Daniel Ritchie said:


> blhowes said:
> 
> 
> > Daniel Ritchie said:
> ...


----------



## Herald (Apr 15, 2008)

I'm not so sure Baptist is a polity. Elder rule is a polity and that is what I subscribe to.


----------



## Herald (Apr 15, 2008)

Hey! Why don't we just ask, "Who's better, Baptists or Presbyterians?"


----------



## CovenantalBaptist (Apr 15, 2008)

Baptists (and I really mean Reformed Baptist) are associational, not denominational. But they do have polity just like the Presbyterians. See here for some historical documentation on Baptist polity.


----------



## PuritanCovenanter (Apr 15, 2008)

Congregational Plural Elder Rule here. 

This was a great four views book.

[ame=http://www.amazon.com/Who-Runs-Church-Government-Counterpoints/dp/0310246075]Amazon.com: Who Runs the Church?: 4 Views on Church Government (Counterpoints: Church Life): Dr. Peter Toon,Dr. L. Roy Taylor,Dr. Paige Patterson,Sam E. Waldron,Steven B. Cowan,Stanley N. Gundry: Books[/ame]


----------



## VictorBravo (Apr 15, 2008)

So who is going to start a thread for the poor neglected paedobaptist Congregationalists? Alas and avast. . . .


----------



## raekwon (Apr 15, 2008)

North Jersey Baptist said:


> I'm not so sure Baptist is a polity. Elder rule is a polity and that is what I subscribe to.





PuritanCovenanter said:


> Congregational Plural Elder Rule here.



Every Baptist church I know of that has elders is actually not ruled by the elders, but rather "led" by the elders and ruled by the congregation (which is still an improvement over the usual single pastor/staff-deacons-congregation model we see in most Baptist churches).

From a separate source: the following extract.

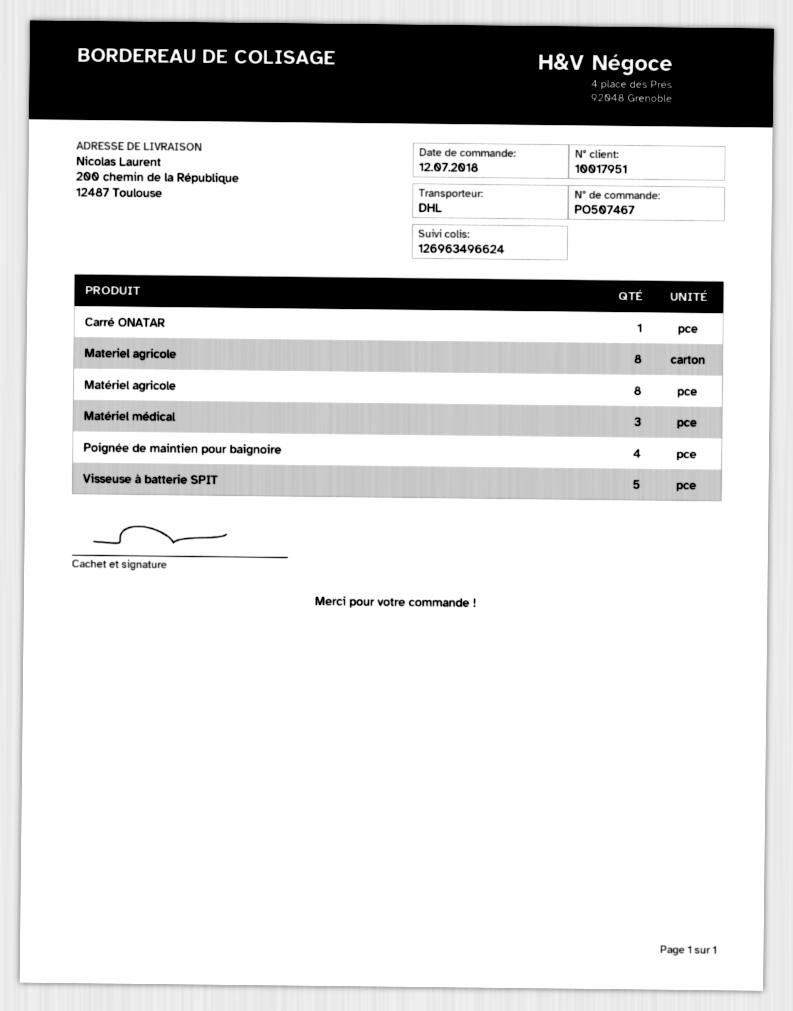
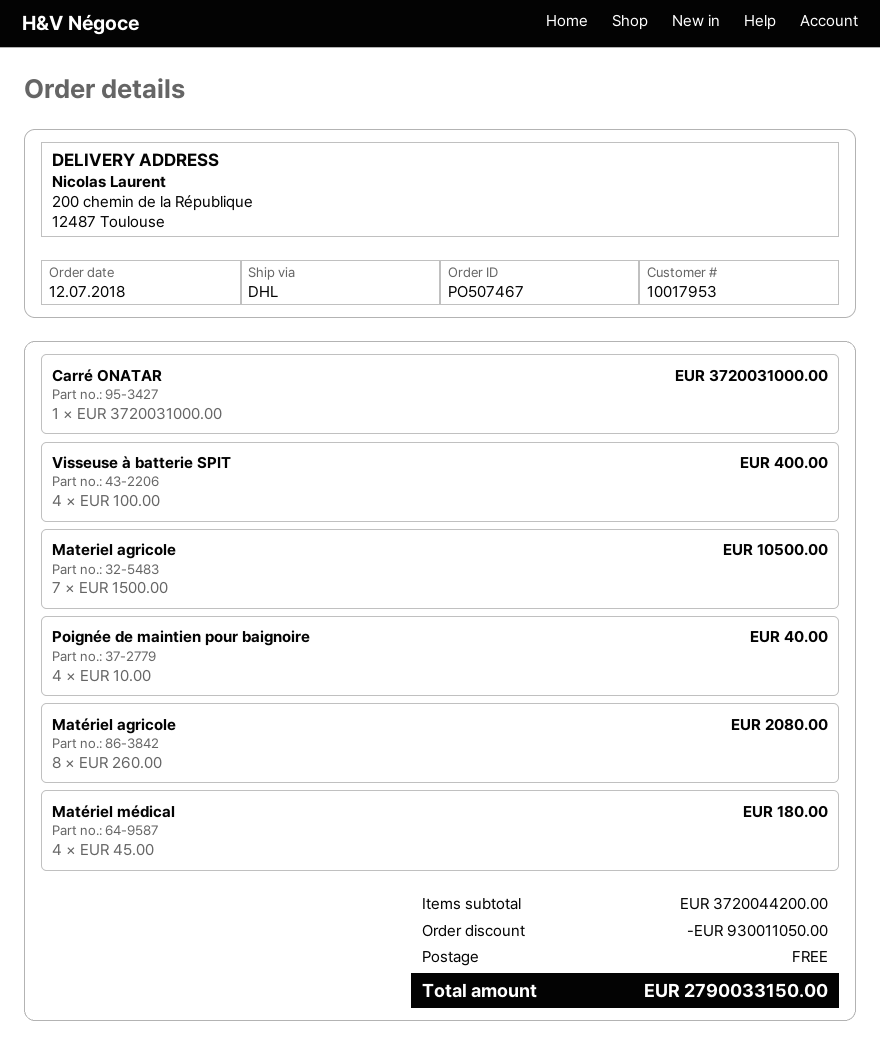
customer number: 10017951 -> 10017953
Materiel agricole: 8 -> 7
Matériel médical: 3 -> 4
Visseuse à batterie SPIT: 5 -> 4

How is elder *rule* compatible with the Baptist distinctive of congregational government?


----------



## smhbbag (Apr 15, 2008)

> So who is going to start a thread for the poor neglected paedobaptist Congregationalists? Alas and avast. . . .



What about calvinistic credobaptists who want Presbyterian polity? That's me.

MHO, the Presbyterian polity, with a small amount of latitude, is the only polity permissible in the scriptures. 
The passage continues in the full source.